Pasáis a una sala. Hace un frío del carajo. Alguno de los señores Manolos ya se ha escapado reptando hacia la salida. «Abandona uno de mi grupo», le dice Vanessa a algún compinche por el dispositivo. Te suena a mensaje cifrado: «Lo tienes a tiro, número 1. Liquídalo sin dejar rastro». Comentas la jugada con tu entorno. Te sientes muy malvada. Mejora la visita.
Vanessa vuelve a actuar con diligencia: «Subimos a la torre. Sesenta y seis escalones. Quien no se sienta preparado, que se quede aquí sentado». Otro mensaje cifrado, sin duda: «Arriba llevo a unos veinte, número 2. Los tienes a todos a huevo. Apunta a las medallas de oro».
Sesenta y seis escalones después y un par de paradas de la Merche para reírse del Antonio, que ha perdido las gafas y se desorienta colándose en las letrinas, la Pepi, que ha superado la subida empinada con nota (gracias al empuje de ese sostén en punta a lo cohete propulsado) interrumpe a Vanessa saludando a pleno pulmón a los que se han acobardado y que os esperan abajo. Vanessa tiene un tic en el ojo izquierdo. La raya de Kohl disimula, pero tú te has fijado. Hace una calor que a más de una ya le están chorreando las cremas de baba de caracol.
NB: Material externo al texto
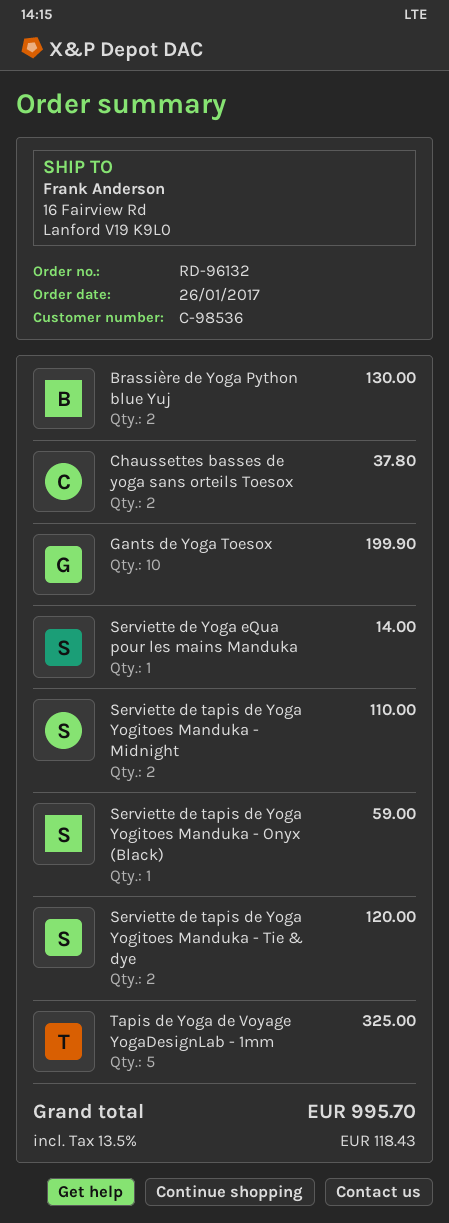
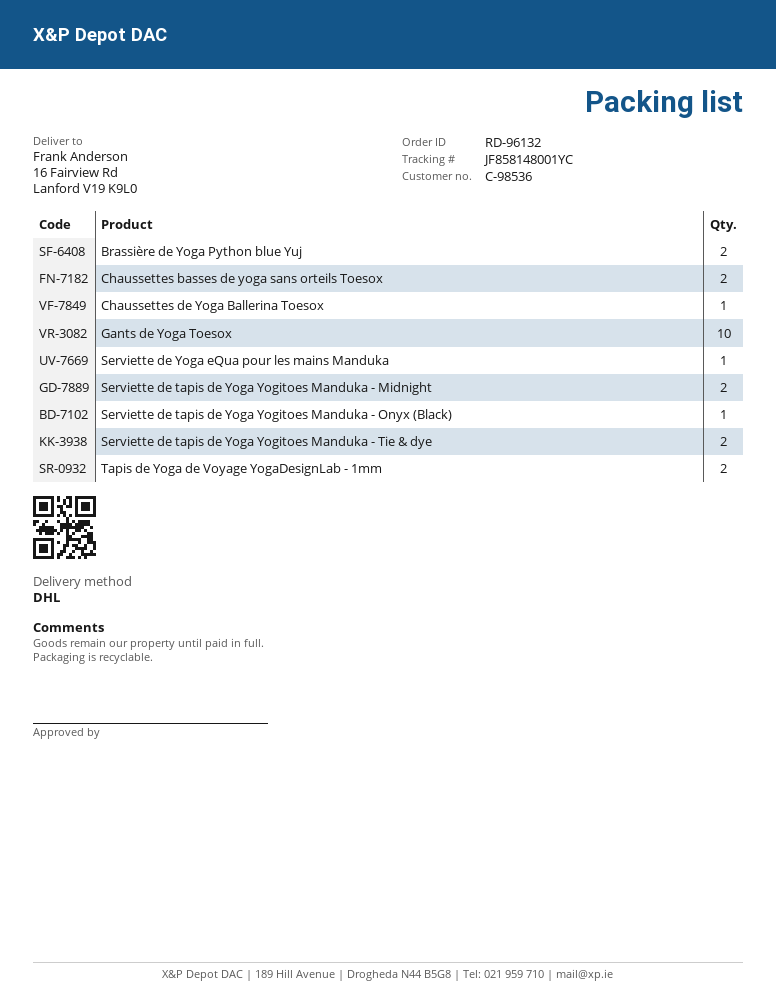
Tapis de Yoga de Voyage YogaDesignLab - 1mm: 5 -> 2
Chaussettes de Yoga Ballerina Toesox: none -> 1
Tras reprender a la Puri, en el camino de bajada, y casi un lustro después, os cruzáis con otro grupo. Su guía, Tamara, ataca a tu Vanessa: parte de los vuestros se han escapado, andador mediante, y vagan desperdigados por las estancias del castillo, quizás buscando el retrete, quizás huyendo hacia un futuro mejor, alejados de viajes en grupo y los gritos a pulmón partido de la Merche…. Te solidarizas. Hasta que notas un bastón hincándose en tus costillas. «Coñe, hija, pasa ya, ¡que me está dando toa la solera!»
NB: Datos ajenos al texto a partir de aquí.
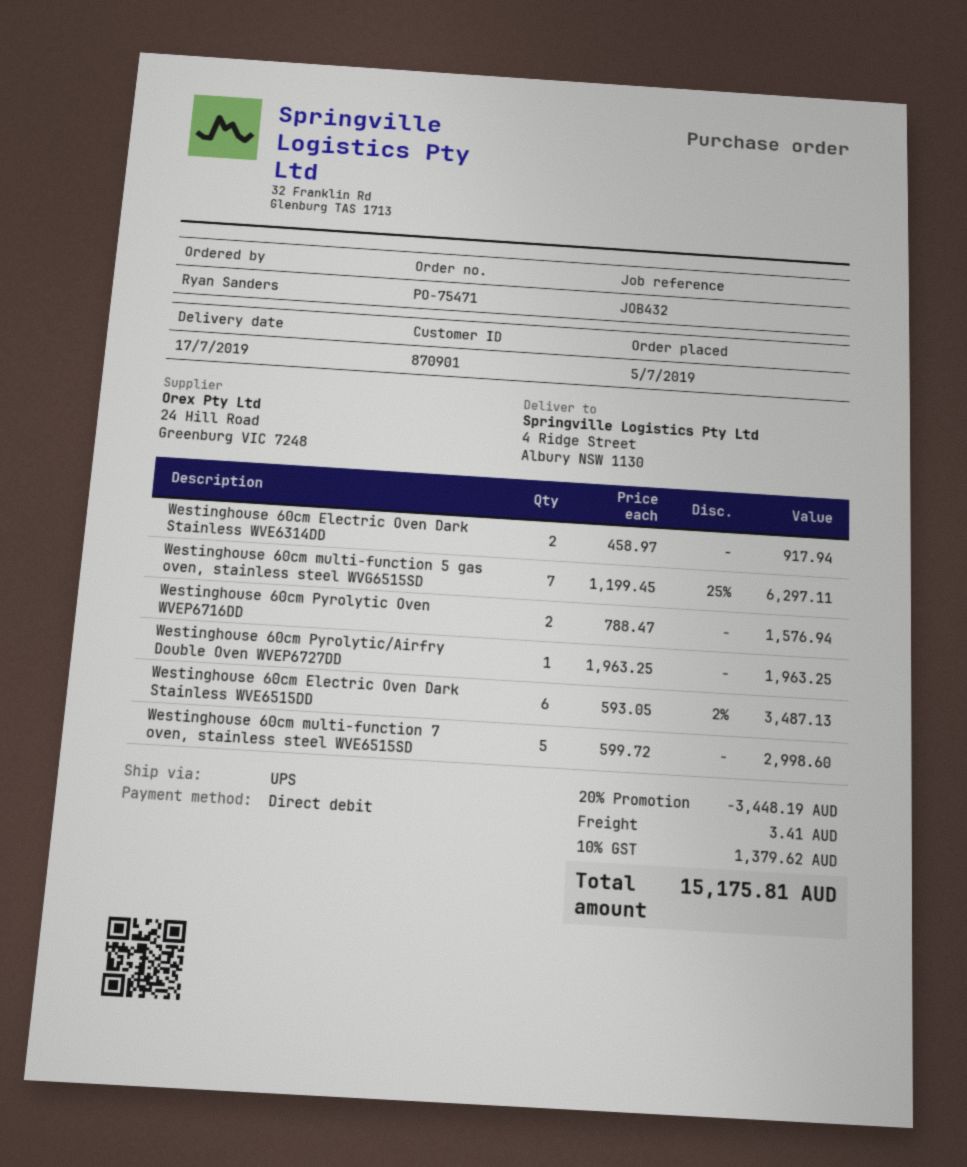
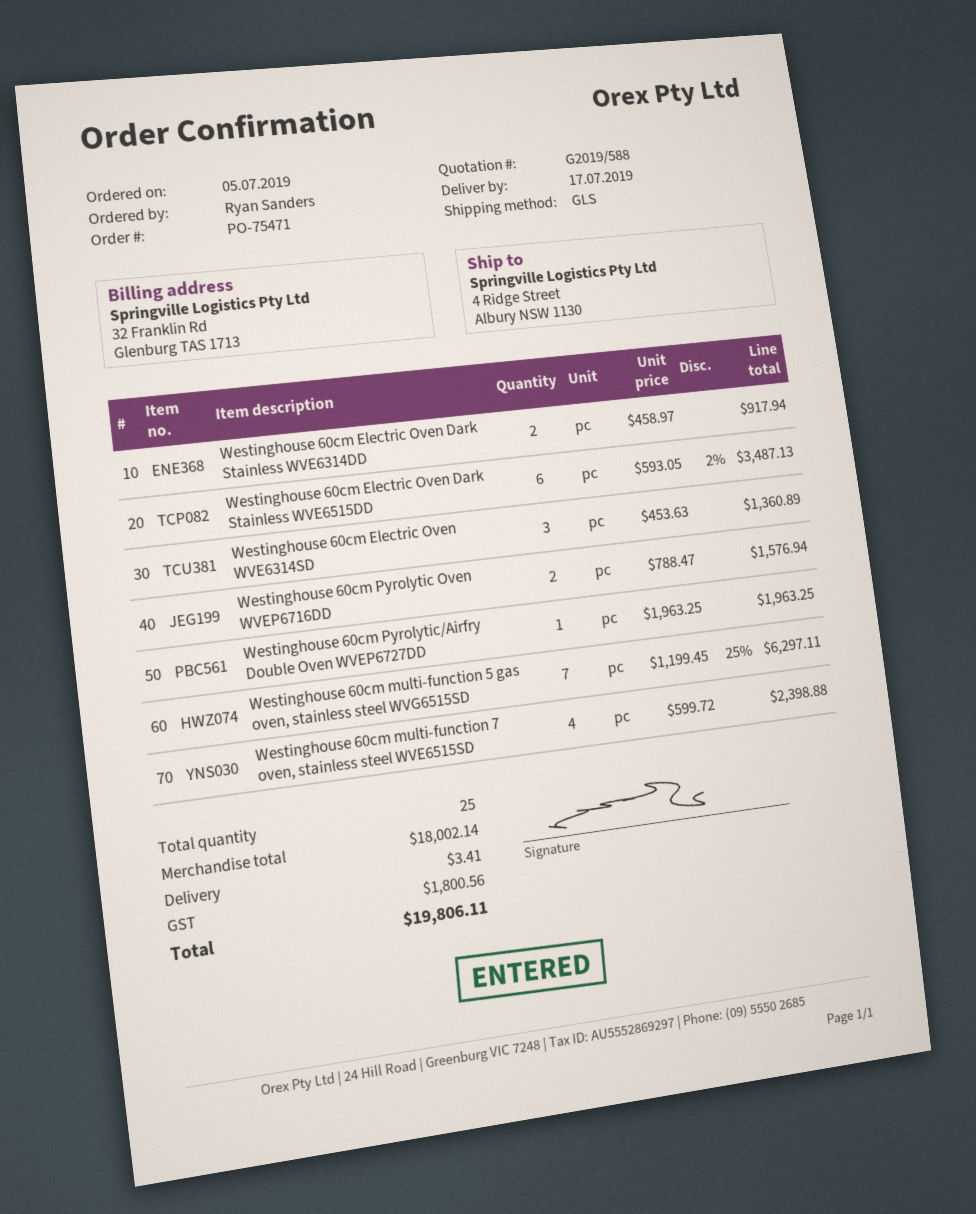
shipping method: UPS -> GLS
Westinghouse 60cm multi-function 7 oven, stainless steel WVE6515SD: 5 x 599.72 = 2998.60 -> 4 x 599.72 = 2398.88
Westinghouse 60cm Electric Oven WVE6314SD: none -> 3 x 453.63 = 1360.89
discount: 20% = 3448.19 -> none
tax: 1379.62 -> 1800.56
total: 15175.81 -> 19806.11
Ya visualizas la salida. La visita de rigor no hubiera estado mal si la hubieras podido hacer en diez minutos. Pero has perdido la noción del tiempo y todo te parece ya una mierda. Adelantas sin mirar atrás. Solo piensas en la puerta. La Merche te pisa los talones. Tú le llevas ventaja, aunque el poder traccionador de sus pantorrillas amenaza con darte caza. Oyes el fris fris de sus enaguas tras tu espalda. Pero oh, intervención divina o humana, sus caderas se han quedado apretujadas entre el hueco de la escalera. Y ni patrás ni palante. Que no avanza. Es la imagen del desaliento. Sus compañeros se abalanzan, con el ímpetu de quinceañeros, sobre esa Merche aprisionada. Vanessa lo celebra. En silencio. Desde la retaguardia. Ese hueco siempre cumple su función.
Parece que se ha hecho justicia.
Abandonas el castillo mareada. «Salgamos de aquí cagando leches», te oyes a ti misma entre el bullicio pensionil, así como en la lejanía.
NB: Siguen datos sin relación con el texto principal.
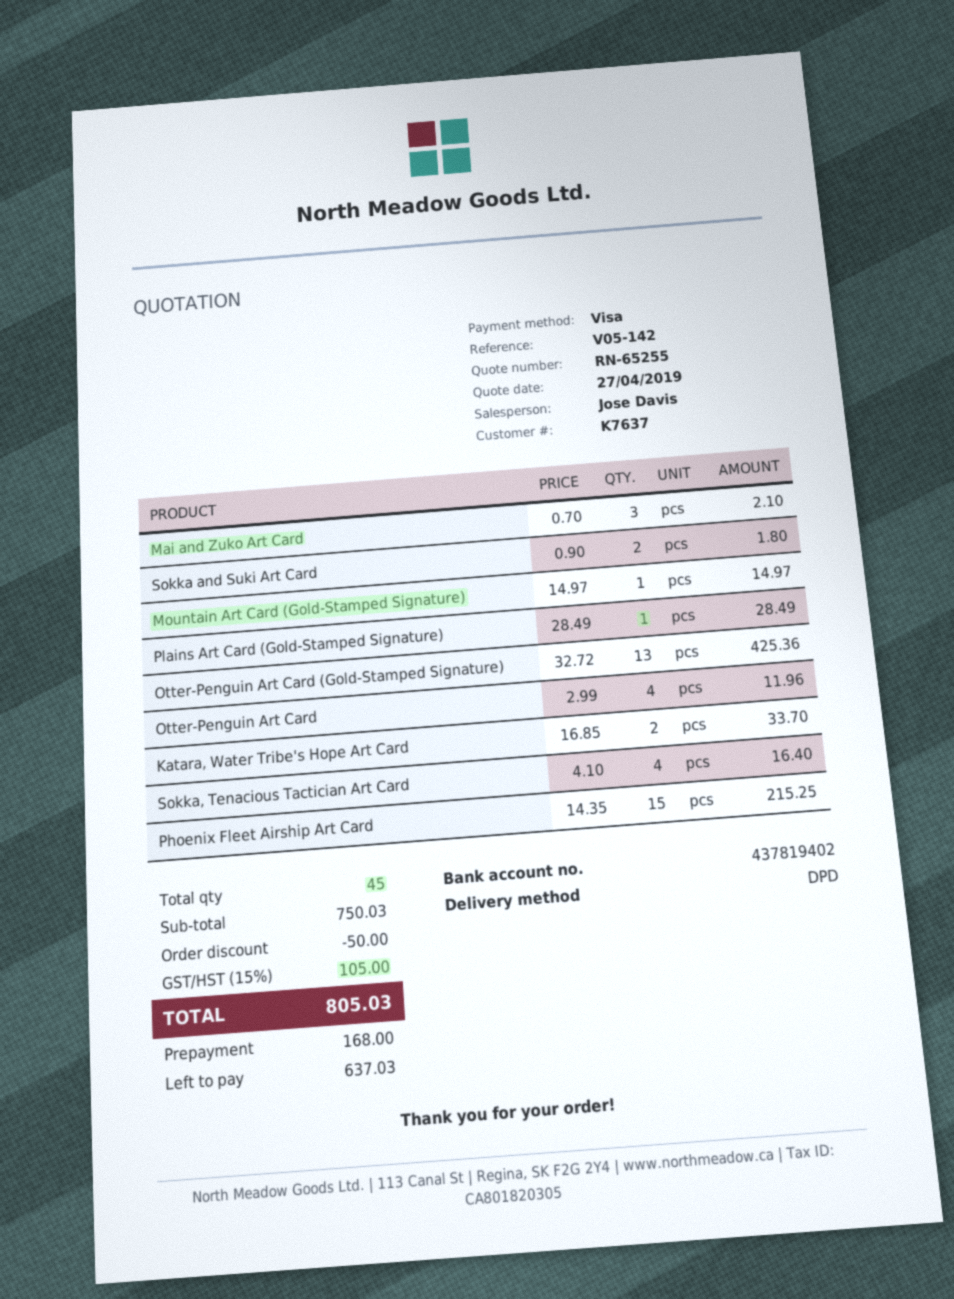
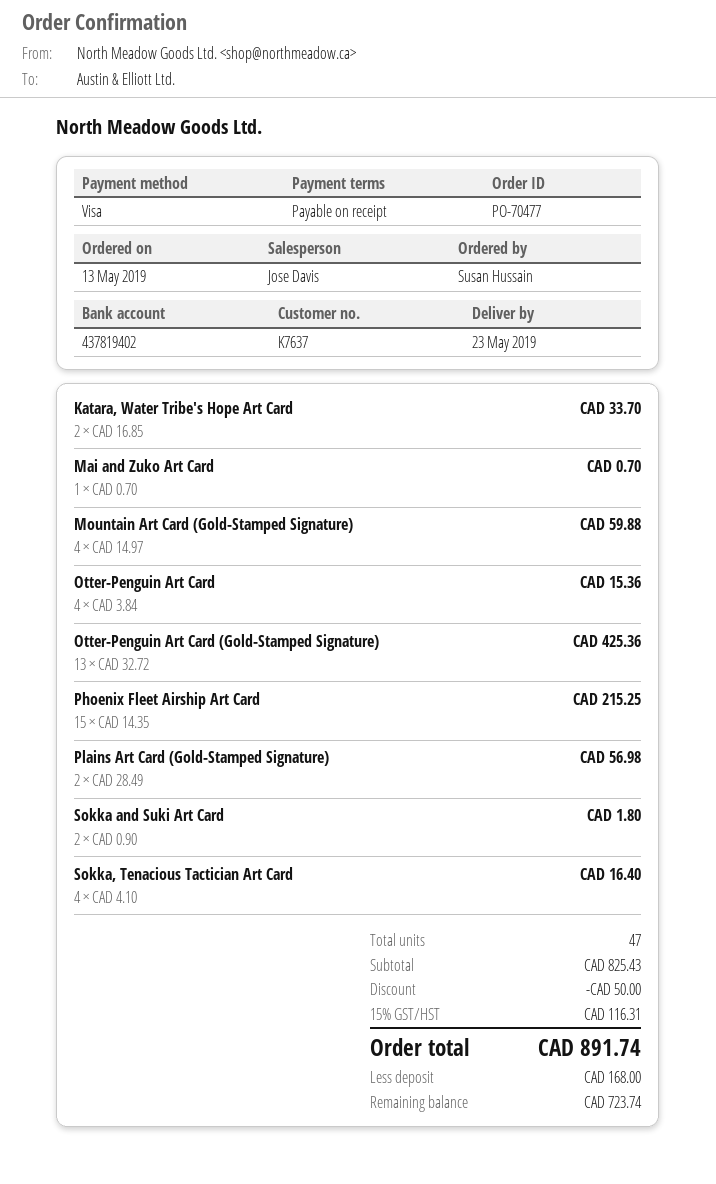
Mai and Zuko Art Card: 3 x 0.70 = 2.10 -> 1 x 0.70 = 0.70
Mountain Art Card (Gold-Stamped Signature): 1 x 14.97 = 14.97 -> 4 x 14.97 = 59.88
Plains Art Card (Gold-Stamped Signature): 1 x 28.49 = 28.49 -> 2 x 28.49 = 56.98
Otter-Penguin Art Card: 4 x 2.99 = 11.96 -> 4 x 3.84 = 15.36
total quantity: 45 -> 47
subtotal: 750.03 -> 825.43
tax: 15% = 105.00 -> 15% = 116.31
total: 805.03 -> 891.74
balance: 637.03 -> 723.74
Me ha dado fatiguita de sólo imaginarmelo….
Ay, criatura, la proxima vez cómprate una de esas cámaras de fotos de pega, con diapos turísticas dentro, que a golpe de clic te libra de merches, gritos y pasillos angostos. Eso sí, no me negarás que una buena dosis de Ribera, bien vale unas fajas…
Asegúrote, hermana, que solo gracias a profusas dosis de magnígico Ribera pudo la protagonista sobrellevar la dura experiencia…
Sinceramente, es pa’ volverse loco.
Ya me he curado de eso de «Tienes que verlo!»… si me quieren cobrar para ver el mismo castillo y la misma iglesia de todas las veces/todas partes, prefiero pasar directo a la placita del pueblo. Al menos ahí no me cobran y me entretengo un poco más.
jejeje, cierto es, y suele ser la clave de una gran visita, pero bueno, un día no mata, si bien envejece…
¡¡Qué agotamiento, guapa!! Ufffffffff, solo de pensarlo, me dan los siete males… Si es que tanta cultura no es buena…
jajajaja, así salí yo de ahí, agotada hasta la extenuación…
Uff me estreso ya de solo leerte…
Un año nos fuimos kon unos amigos a Granada, komo no conocer la Alambra.
Santo dios, pero no el 15 de Agosto a 45º g por dios, se me hizo eterno…
Las siguientes playita y caipiriñas k eso si alegra a kualkiera 😀
Imagina cuando eres parte del show porque vas en el grupo de los jovencitos sesentones. Inenarrable.